┌─ Exercise material

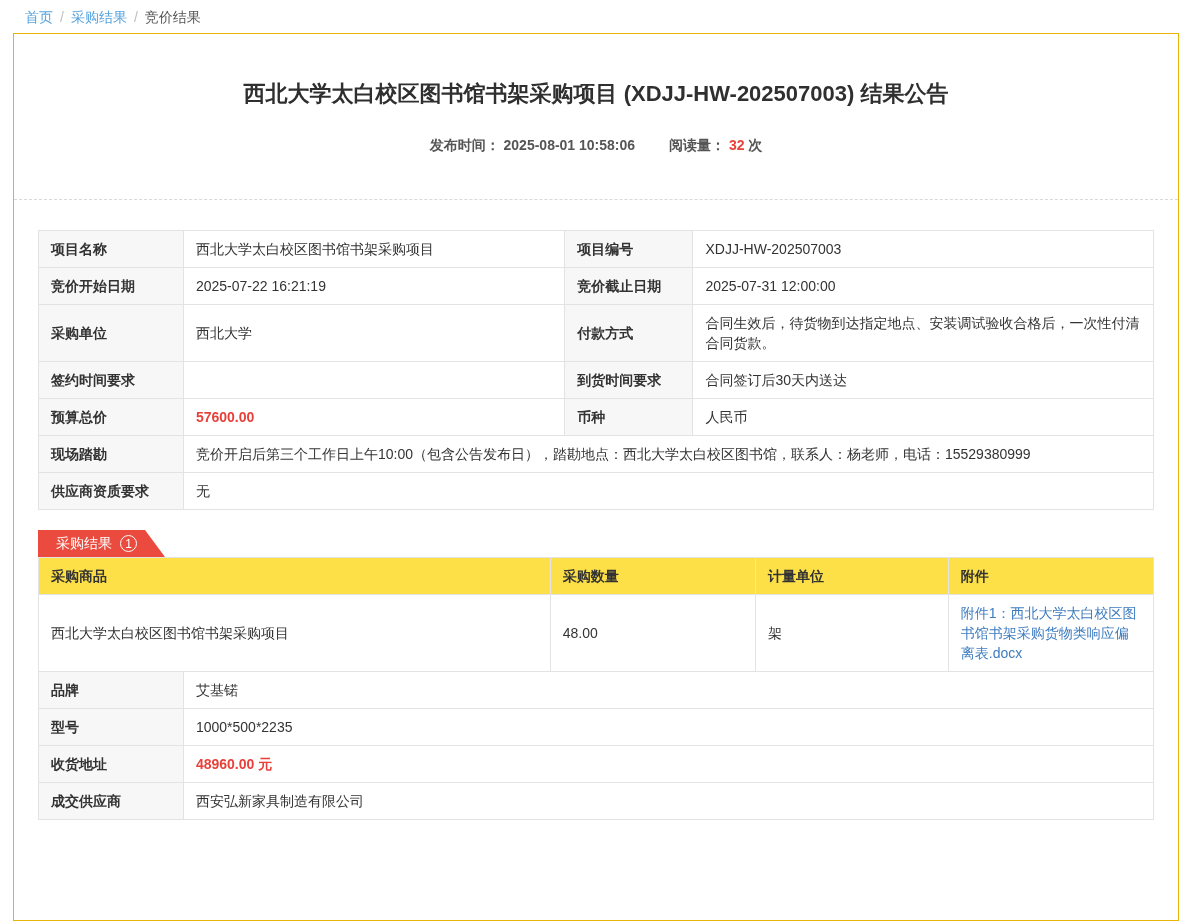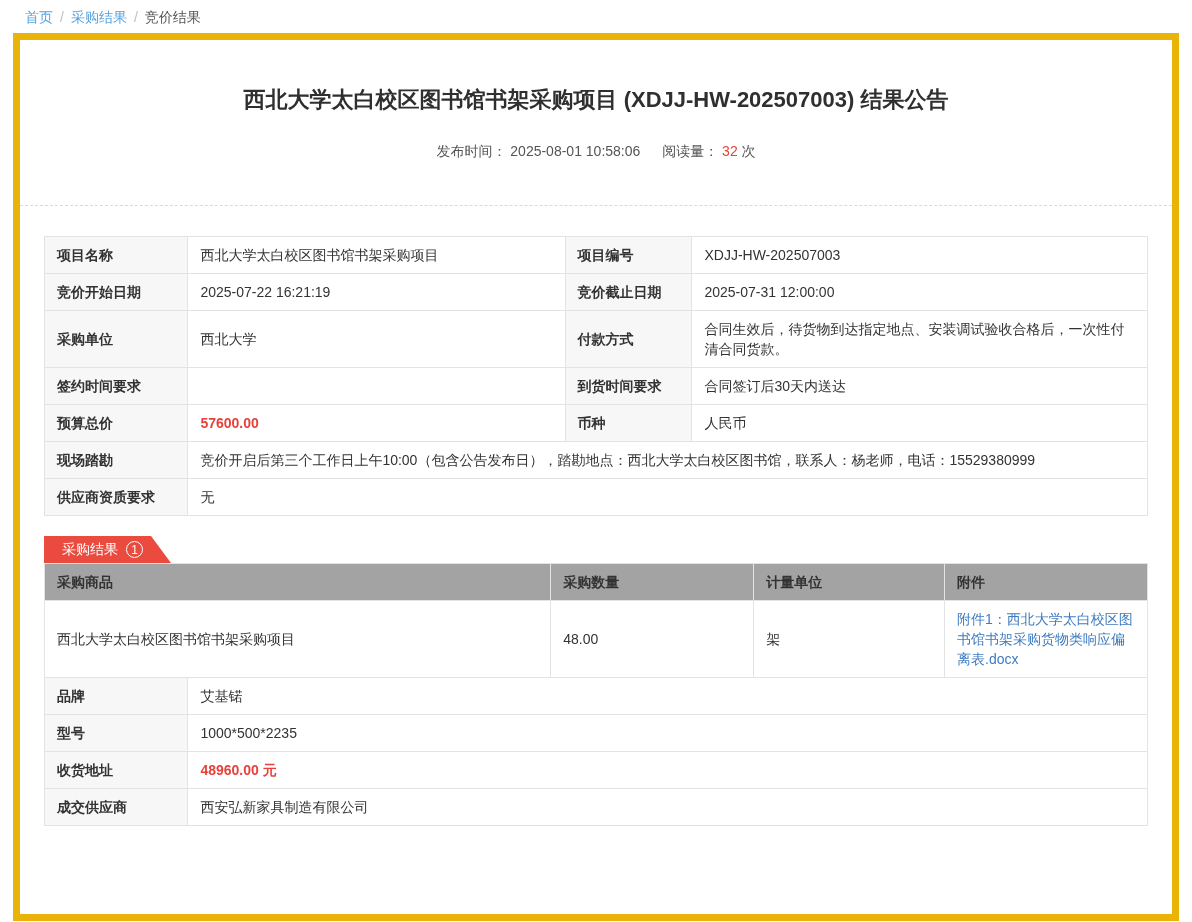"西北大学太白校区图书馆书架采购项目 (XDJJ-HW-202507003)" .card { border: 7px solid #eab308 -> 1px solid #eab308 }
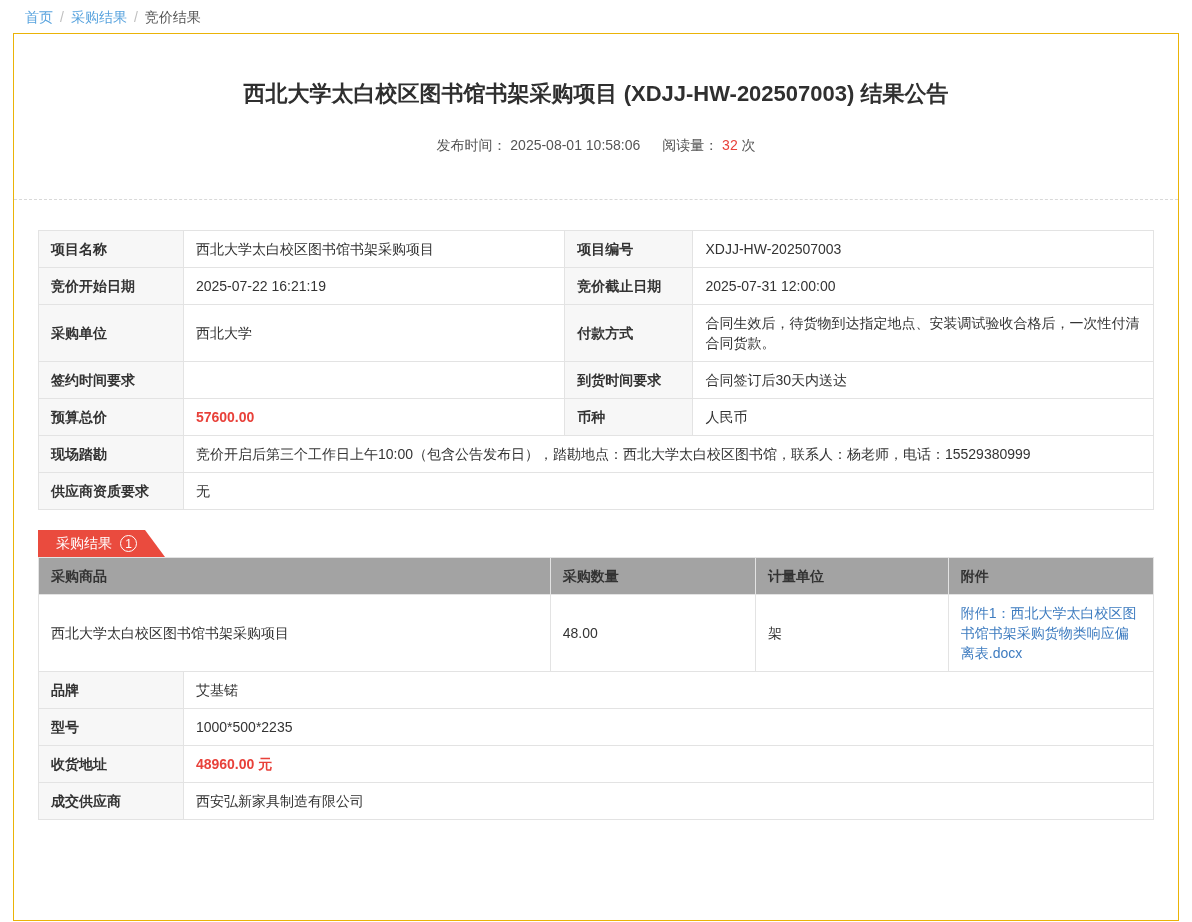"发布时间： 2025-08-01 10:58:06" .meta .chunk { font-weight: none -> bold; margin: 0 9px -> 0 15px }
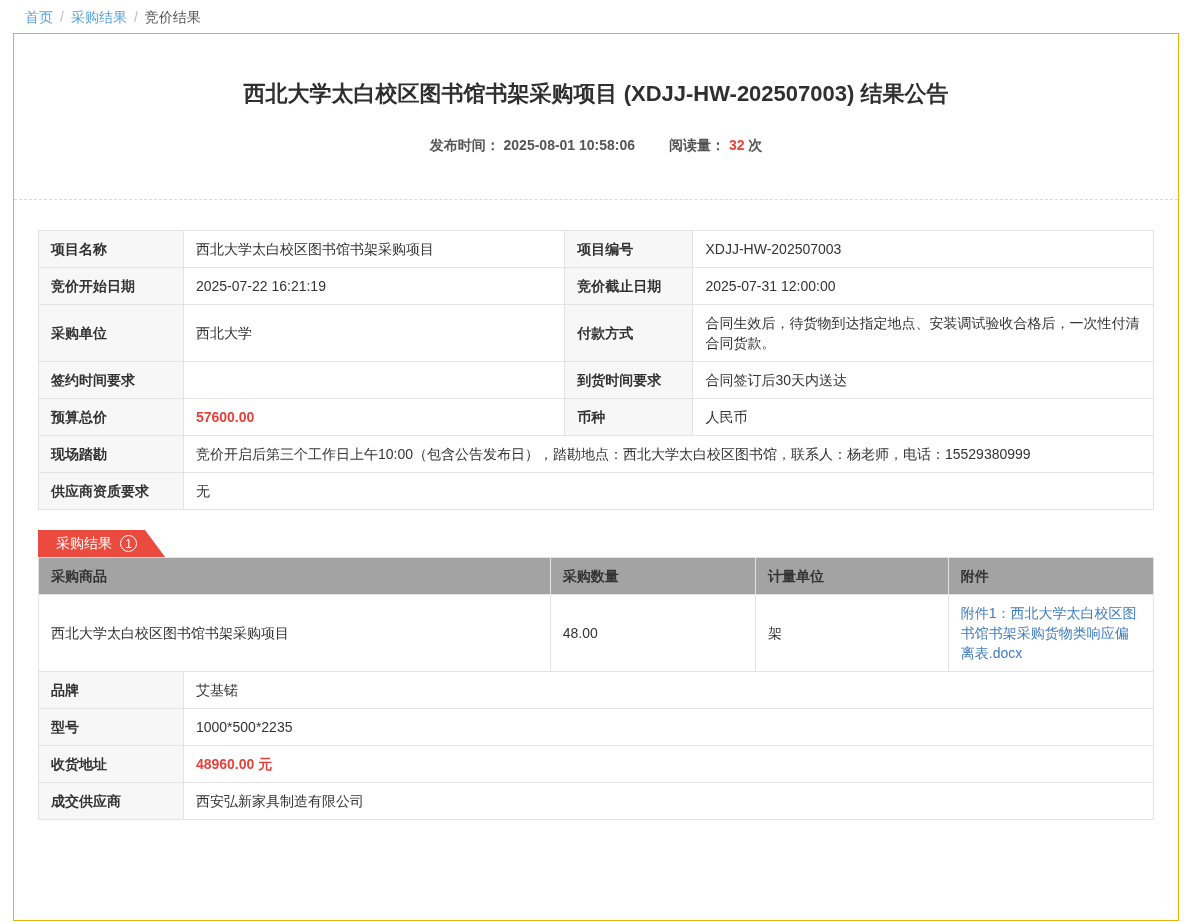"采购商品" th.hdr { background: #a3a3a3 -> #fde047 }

└─
┌─ Exercise material

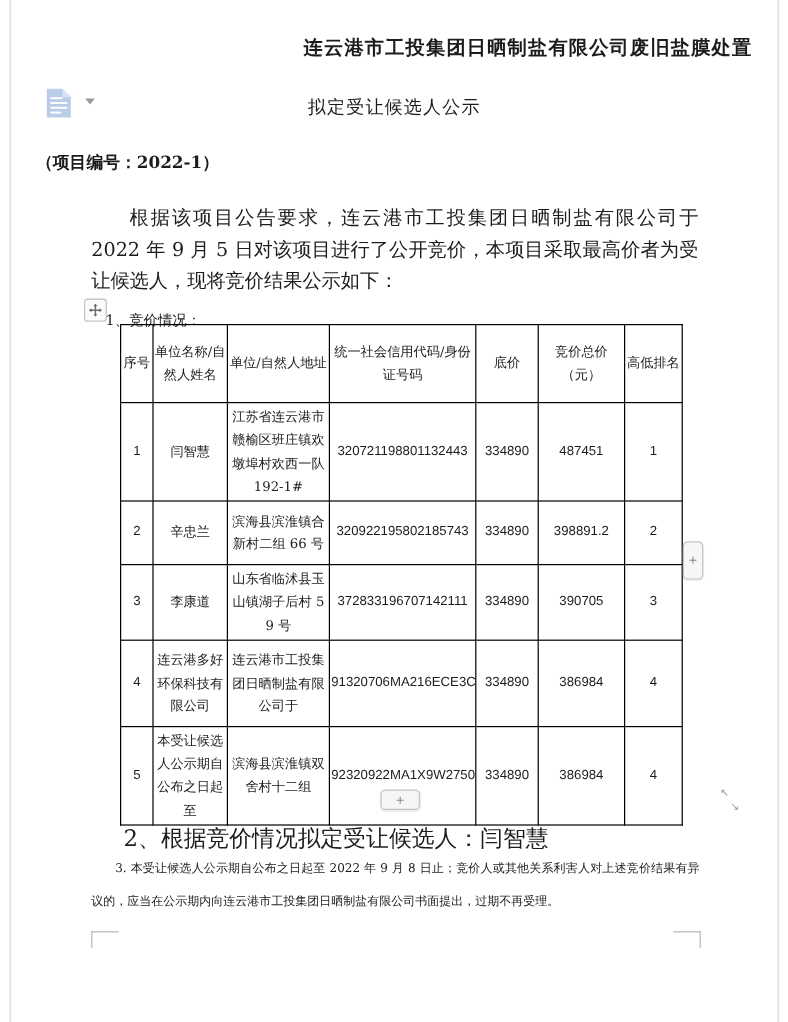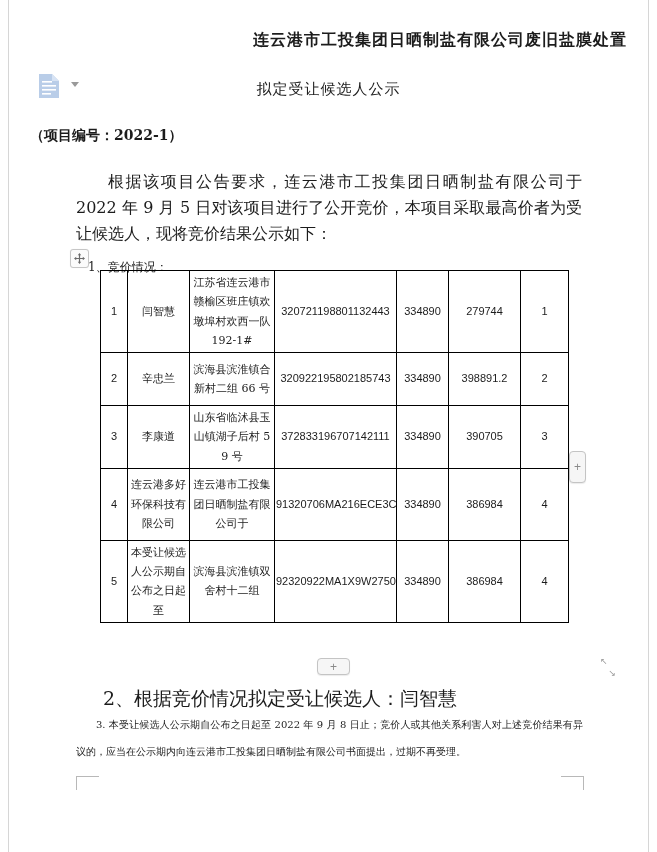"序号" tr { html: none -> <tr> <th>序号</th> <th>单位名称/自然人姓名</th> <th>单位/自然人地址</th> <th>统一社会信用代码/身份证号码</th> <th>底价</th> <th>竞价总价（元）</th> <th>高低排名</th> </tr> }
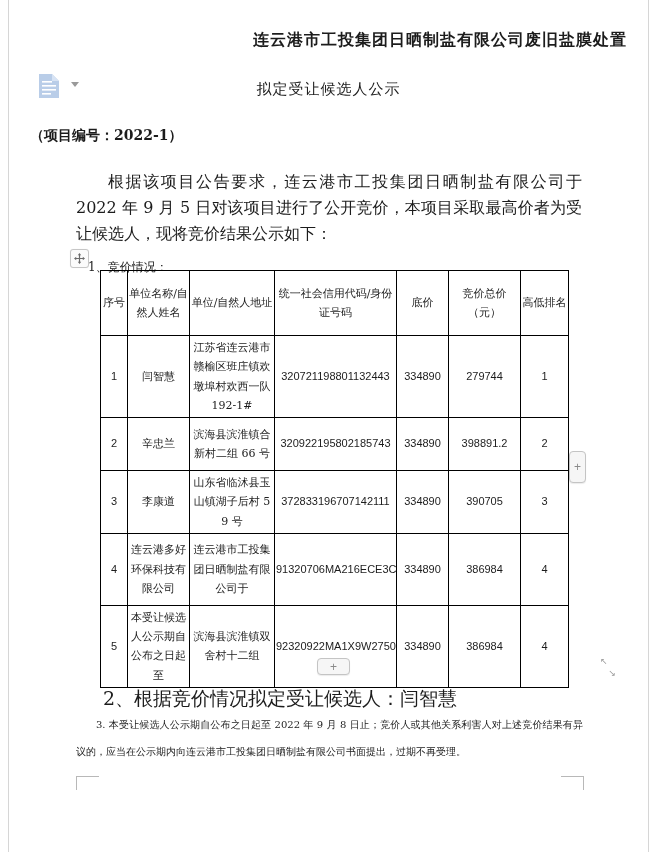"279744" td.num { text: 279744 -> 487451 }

└─

What you should do: Copy the listing above exactly, but only from the line with "border: 7px solid" through the line with "background: #a3a3a3 ->", including those two lines and excluding any picture.

Solution below:
"西北大学太白校区图书馆书架采购项目 (XDJJ-HW-202507003)" .card { border: 7px solid #eab308 -> 1px solid #eab308 }
"发布时间： 2025-08-01 10:58:06" .meta .chunk { font-weight: none -> bold; margin: 0 9px -> 0 15px }
"采购商品" th.hdr { background: #a3a3a3 -> #fde047 }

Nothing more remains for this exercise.